A estética visual do filme é um espetáculo à parte, combinando a elegância dos designs japoneses com a grandiosidade futurista da arquitetura da base de Blofeld. Lewis Gilbert entrega sequências de ação que se beneficiam dessa escala épica, desde a perseguição aérea com o autogiro Little Nellie até o confronto final massivo no interior do vulcão. A obra abraça plenamente o escapismo de alto orçamento, consolidando a fórmula Bond de paisagens exóticas, dispositivos tecnológicos e encontros com figuras singulares.

O filme, em sua essência, brinca com a natureza da aparência e da percepção. Desde a simulação da morte de Bond, que subverte a expectativa inicial do público e dos próprios serviços de inteligência, até a camuflagem impecável da base de Blofeld, a narrativa explora como as coisas nem sempre são o que parecem na superfície. Há uma ressonância aqui com o conceito de *maya*, a ideia filosófica oriental de que o mundo material é, em grande parte, uma ilusão, uma construção perceptual que pode mascarar uma realidade mais profunda ou, no caso do filme, uma trama oculta. A capacidade da SPECTRE de manipular a realidade geopolítica através de enganos tecnológicos, disfarçando suas intenções sob o véu de acidentes espaciais, acentua essa noção de uma verdade dissimulada.

“Com 007 Só Se Vive Duas Vezes” se estabelece como um marco na série 007, solidificando muitos dos tropos que se tornariam sinônimos da franquia.

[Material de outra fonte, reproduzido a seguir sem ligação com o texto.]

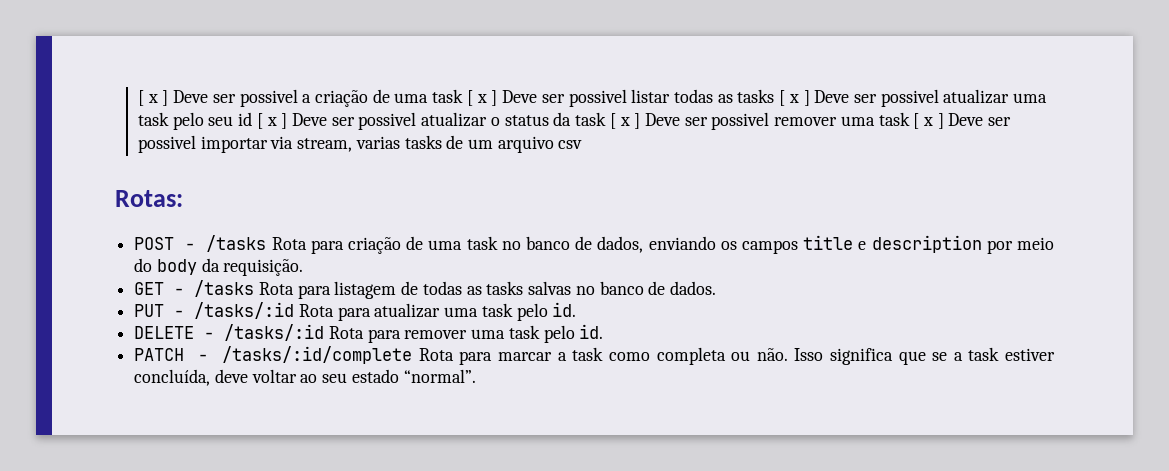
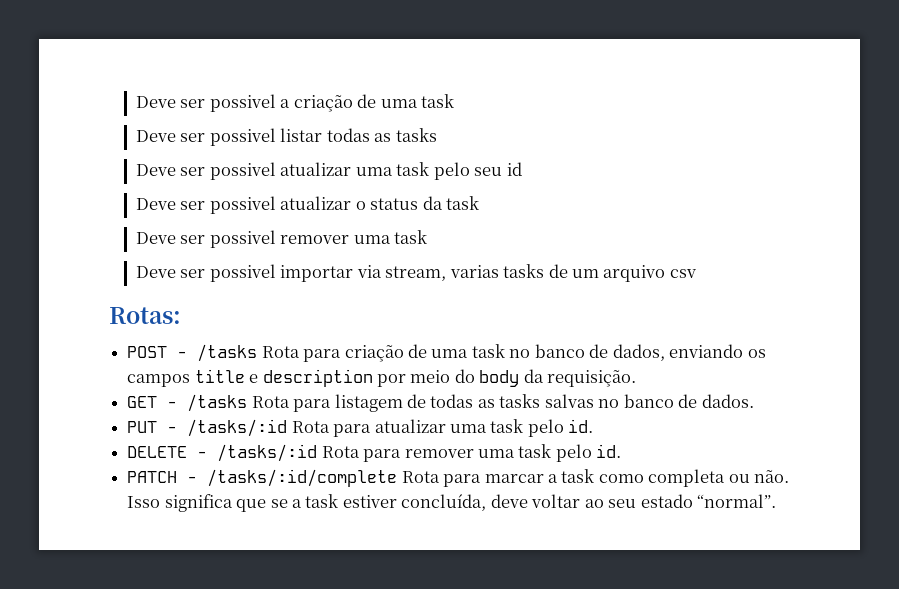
- [ x ] Deve ser possivel a criação de uma task [ x ] Deve ser possivel listar todas as tasks [ x ] Deve ser possivel atualizar uma task pelo seu id [ x ] Deve ser possivel atualizar o status da task [ x ] Deve ser possivel remover uma task [ x ] Deve ser possivel importar via stream, varias tasks de um arquivo csv
+ Deve ser possivel a criação de uma task
+ Deve ser possivel listar todas as tasks
+ Deve ser possivel atualizar uma task pelo seu id
+ Deve ser possivel atualizar o status da task
+ Deve ser possivel remover uma task
+ Deve ser possivel importar via stream, varias tasks de um arquivo csv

É uma aventura que reflete as ansiedades da Guerra Fria, canalizando o medo de uma escalada nuclear através da lente do cinema de espionagem. Para entusiastas da saga Bond e para aqueles interessados em como os filmes de ação dos anos 60 reagiam ao cenário global, esta produção de Lewis Gilbert oferece uma experiência rica e cativante. A jornada de Sean Connery como 007 neste título permanece um ponto de referência para a iconografia do agente secreto, demonstrando a versatilidade e o apelo duradouro de um personagem que, de fato, parece ter muitas vidas.